Friday 17 August 2007

...ADDITION: Bellamy's Star Trek work

Due to a frequently occurring erroneous statement on Bellamy's Star Trek work, (please don't hate me Rod ) I thought I'd wade into the waters with this blog entry.

THE BAD NEWS
The following comment appears in several places around the Net:
"Bellamy and Alan Willow produced covers for the series [TV21], which alternated between Star Trek and other titles until such painted illustrations were dropped as of issue 42 to allow an increase from two to three pages of Star Trek material per issue."

This originates (I believe) from a misreading of the wonderful The Gerry Anderson Complete Comic History which says: "Alan Willow is probably not a name most Gerry Anderson fans would recall... he is best known for the text illustrations in several early Doctor Who Target novelisations. But a few years before this, he painted most of the covers for TV21 & Joe 90 from late 1969, until the Star Trek strip replaced these on the front page in the summer of 1970."

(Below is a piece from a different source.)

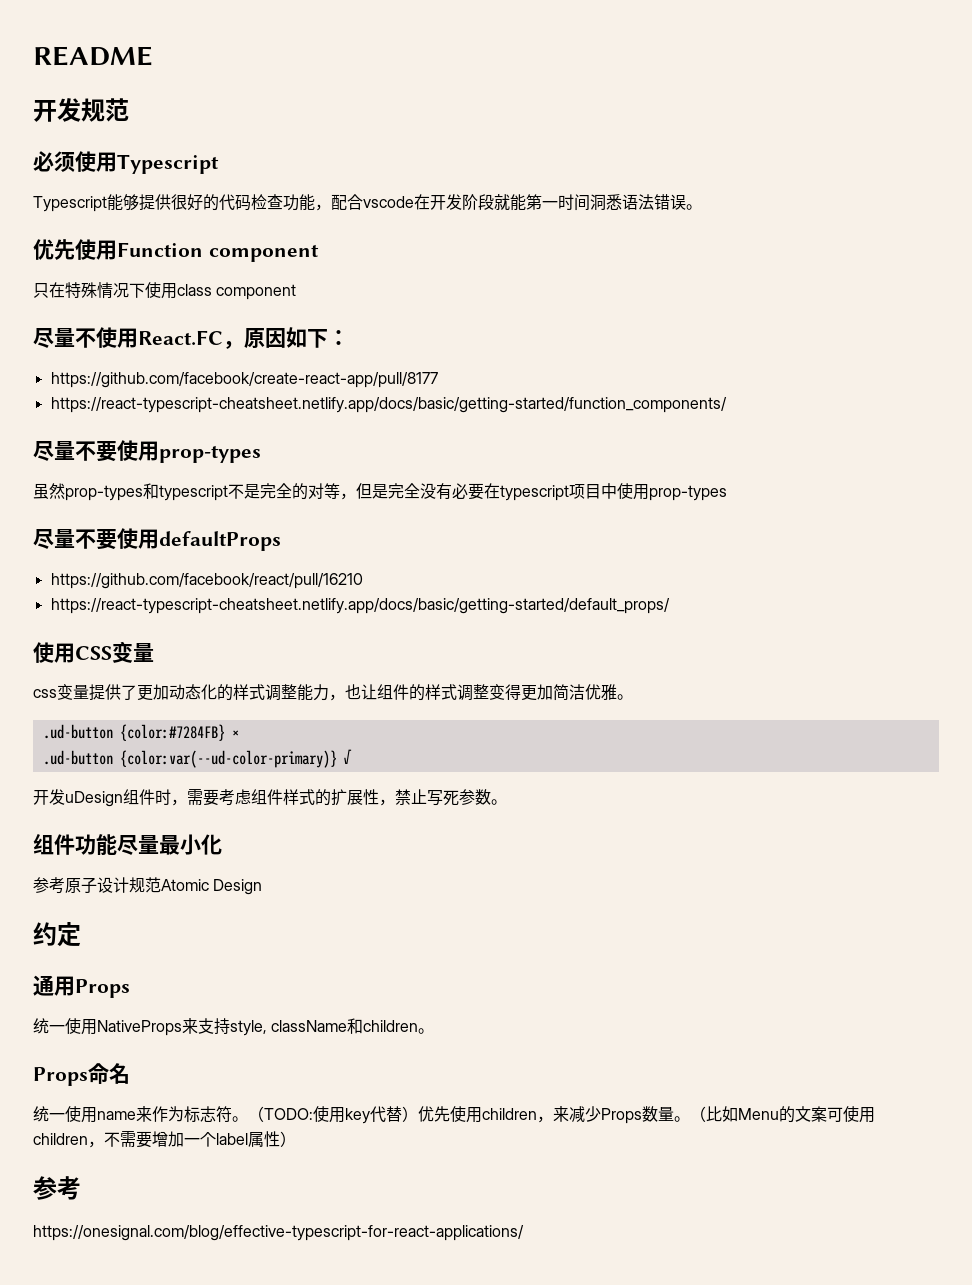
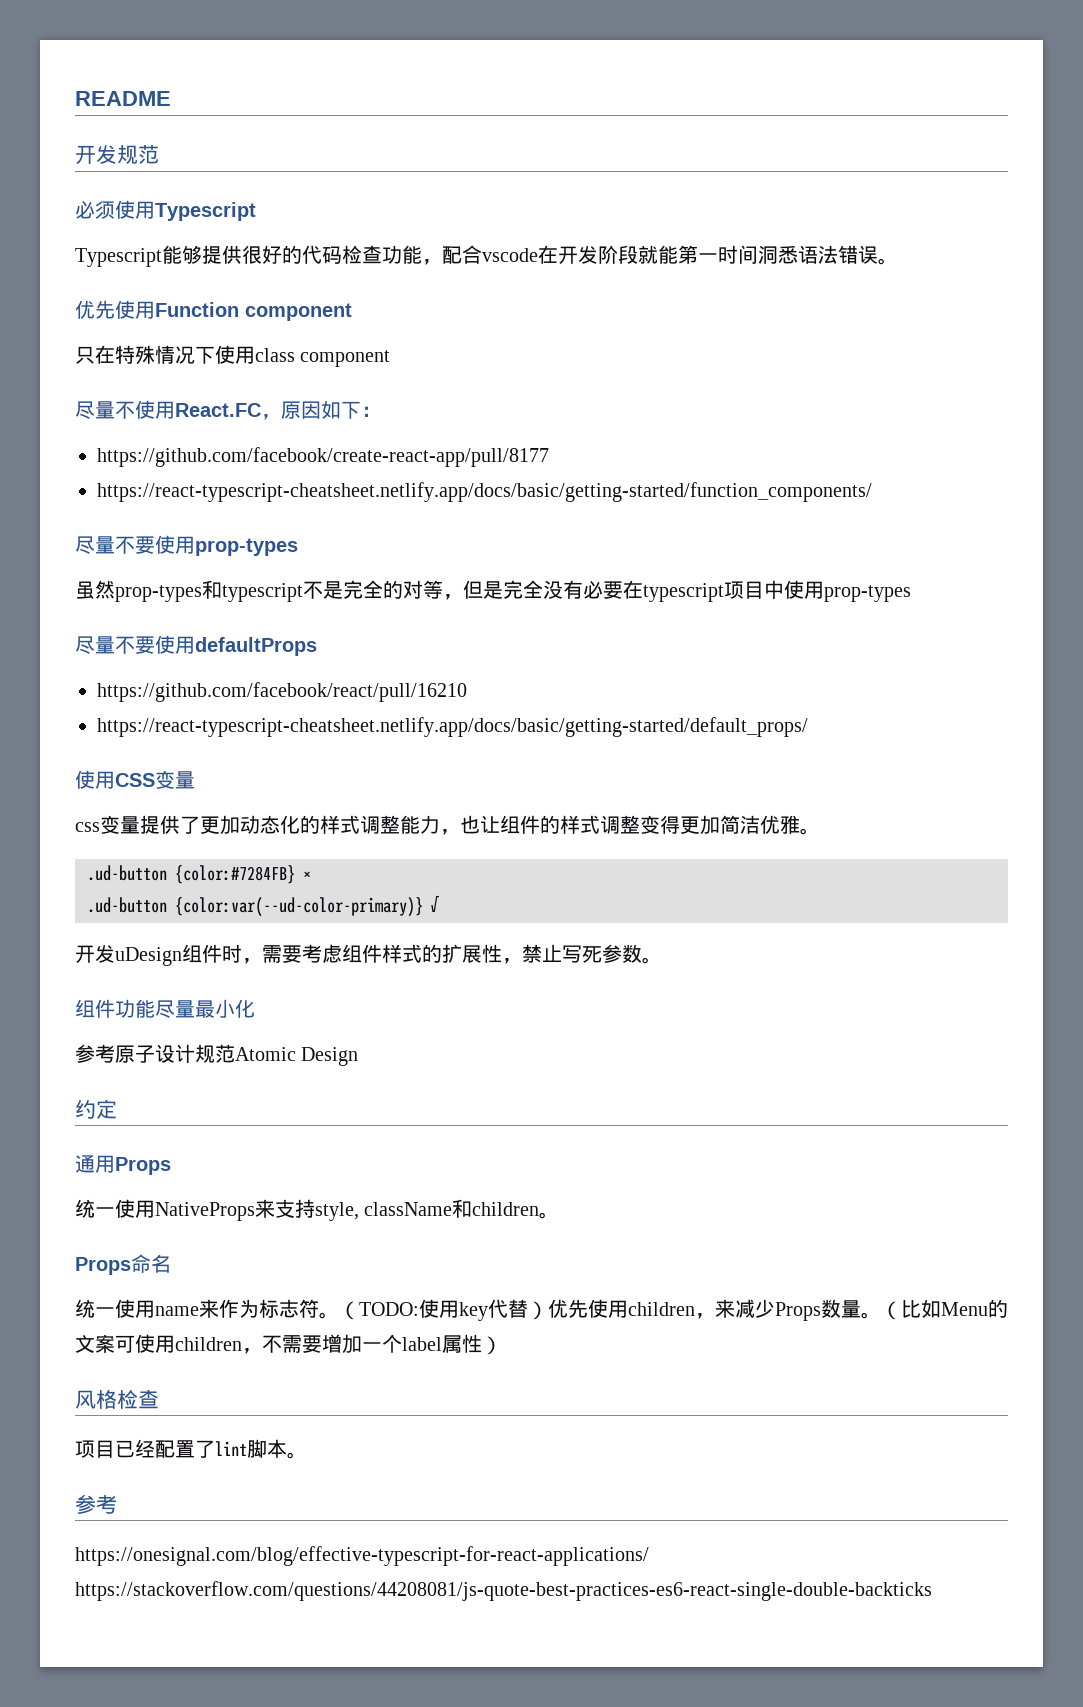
+ 风格检查
+ 项目已经配置了lint脚本。
- https://onesignal.com/blog/effective-typescript-for-react-applications/
+ https://onesignal.com/blog/effective-typescript-for-react-applications/ https://stackoverflow.com/questions/44208081/js-quote-best-practices-es6-react-single-double-backticks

To see the new series of TV21’s covers go to Comic Magazine’s sales site -and SCROLL DOWN. You’ll see no Bellamy covers at all, as he only drew for the first series. All those covers by Bellamy (five in total) were of Captain Scarlet strips.

At the time of Star Trek's first appearance in UK comics (Joe90 #1 dated 18th January 1969), Frank Bellamy, was still about to give another 9 months on his version of Thunderbirds in the original series of TV21 (and later 4 issues of the combined TV21 & Joe 90 – the new series). In TV21 #209, dated 18/01/1969 his cover for Joe 90 #1 appeared in an advert.

This picture is a poorly joined scan of my copy which has travelled a long way since I bought it!



He never drew Star Trek in comics!

THE GOOD NEWS
Bellamy won the 1971 Academy of Comic Book Arts Awards (for material published in 1971; awarded in 1972) for "Best Foreign Artist". Due to a technicality it was his Radio Times work on Star Trek that was judged rather than any of his past comics work as he was, at the time, not working in comics as such, but had just started Garth in the Daily Mirror. Barry Windsor Smith recommended him as a worthy candidate but due to the fact he wasn’t doing comics works they had to find a comic strip to display. Marv Wolfman showed some original Heros artwork and Bellamy won the award based on his Star Trek in the Radio Times. He also did two other Star Trek works; single panel illustrations to accompany the TV listings in the Radio Times





















Hopefully this clarifies this misunderstanding. Any comments?